Parenting Tips for Introverted Parents with Extroverted Kids to help you navigate parenting successfully without losing yourself!
We’re at an indoor playground and I’m watching quietly from the sidelines.
My four-year old daughter Keira has found some other girls to befriend, and they are all happily running around as my 2-year old daughter Ava tags along behind as her ever present shadow. I start to dread forcing her to leave, knowing how much she thrives in the company of other kids, how much she enjoys the excitement of it all.
Wherever we go, Keira is always busy making new friends. She usually starts off by introducing herself and her sister. If they aren’t interested in talking to her, she will happily stay close by and continue to try to drum up a conversation.
She spends a large part of her day talking. She talks to her little sister, she talks to me, she talks to her dad, she talks to her toys, she talks to my moms cat. It’s a steady stream of talking and sharing and exuberance.
It’s been obvious for awhile now that Keira is an extrovert.
I’ve always been the quiet one. The “good listener”. The one who was always happy to just sit and colour alone, or to play quietly by myself with my kitchen or building lego towers.
Things haven’t changed much as an adult, I’m most definitely an introvert through and through. My husband on the other hand is an extrovert which can sometimes be a benefit to our relationship. You know, he doesn’t mind calling the pizza place to order, and I hate phones.
I tend to hang back in a crowd, feeling overwhelmed, while Keira is happy to plunge in which often puts me into situations out of my comfort zone. She certainly keeps me on my toes but she also challenges me to do things I would otherwise pass on and that is something I am thankful for.
Yes, I’m an introvert.
Parenting Tips for Introverted Parents with Extroverted Kids
Raising kids is hard enough. As a parent, you are constantly putting aside your own wants and needs in order to put the needs of your child first. Parenting can become even more complicated and difficult when you’re an introverted parent with extroverted kids. If you’re struggling with raising your extroverted kids, then check out these parenting tips for making it easier.
Find Introvert Parent Friends
If you’re an introverted parent with extroverted kids, the first step is to find like-minded parents. Only another introvert can understand what you’re going through, and if they have extroverted kids as well, they can help give you advice when it comes to parenting. An additional bonus to finding introverted friends is that when you set up play dates with your kids, you’ll have parents around that you can sit quietly with while your extroverted kids play noisily together.
Step Outside Your Comfort Zone
As much as you don’t want to hear this, you might need to step outside your comfort zone when it comes to raising your extroverted kids. Extroverted kids by nature love to have other people around them and love to talk. To an introvert, this does not come naturally. Unfortunately, as a parent, it is your job to make sure your extroverted children have someone to express themselves to, even if that means stepping outside your quiet comfort zone now and then.

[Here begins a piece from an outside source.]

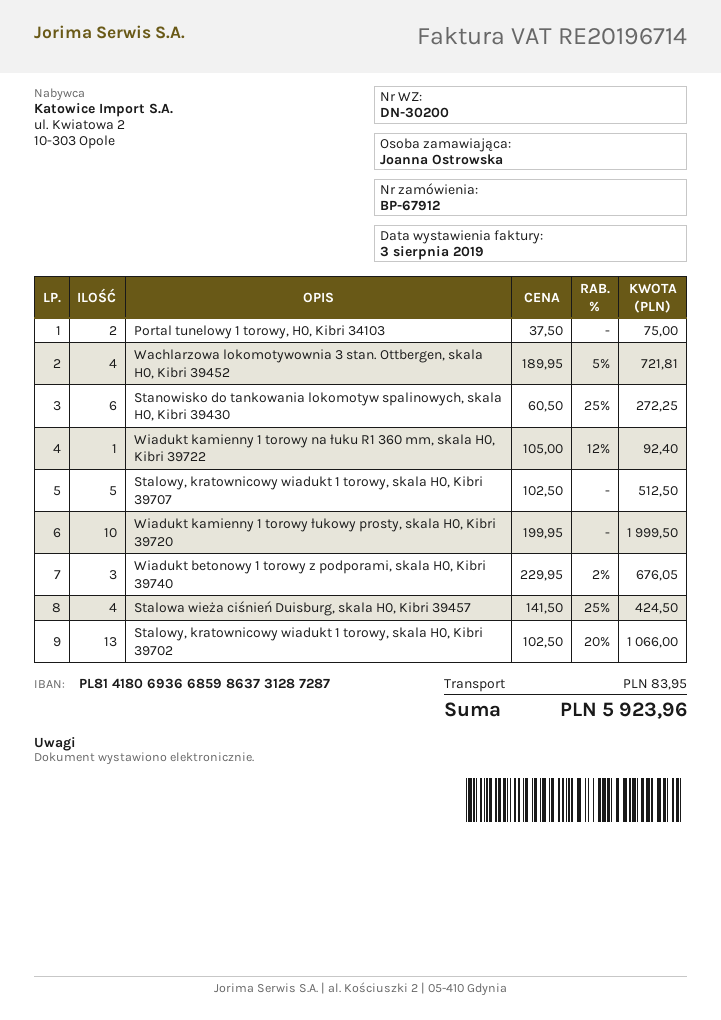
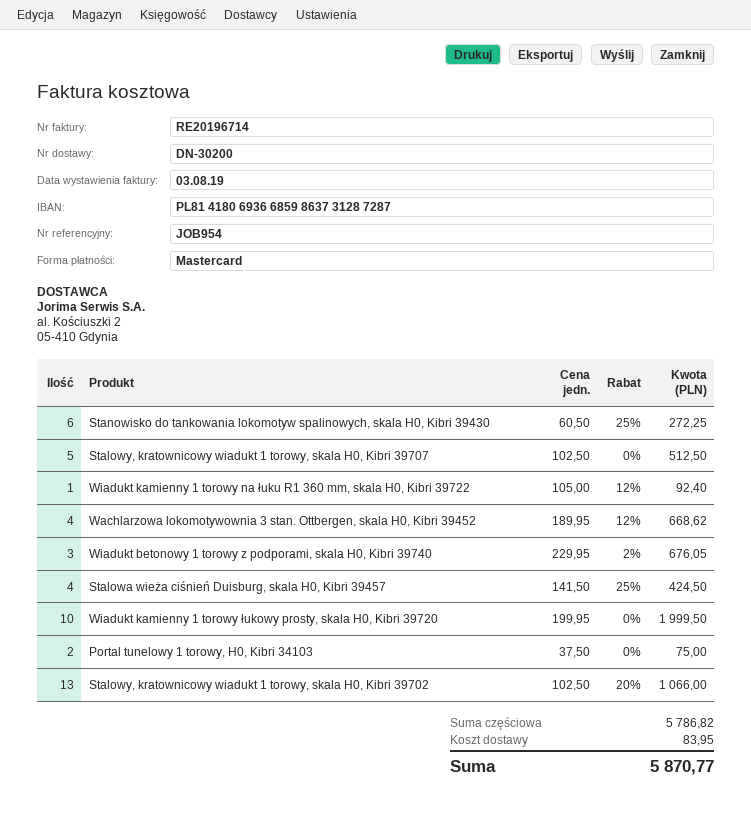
Wachlarzowa lokomotywownia 3 stan. Ottbergen, skala H0, Kibri 39452: 4 x 189.95 - 5% = 721.81 -> 4 x 189.95 - 12% = 668.62
total: 5923.96 -> 5870.77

Don’t Forget Your “Me” Time
As an introverted parent, you are sacrificing a lot to raise your extroverted kids. While parenting your kids, don’t be afraid to take some “me” time when you need it. Explain to your kids that you need a break or a time out. Word it in an age appropriate way so that your kids understand. As they get older, they’ll develop an understanding for the needs of an introvert, making them more sensitive to everyone’s needs, no matter how different they are.
Lean on your Spouse
If your spouse is an extrovert, have them take over when you need to recharge. Let them take over entertaining your little extrovert before bedtime while you wash up the dishes by yourself.
Teach them About Quiet Time
Get your child to focus on a quiet activity once a day for awhile. Whether they sit and colour, work on a puzzle or read, you will be helping them learn to work alone and be more self-reliant.
My extroverted daughter is the best opportunity presented to me yet to help me push my comfort limits, and to put myself out there more. As much as I “get” my little introverted Ava more, Keira’s confidence and joy around other people brings me a lot of happiness. I feel comfortable that she will be able to navigate this extroverted world in ways I have never been able to.
Are you an introvert parent with extroverted kids? What are your best parenting tips?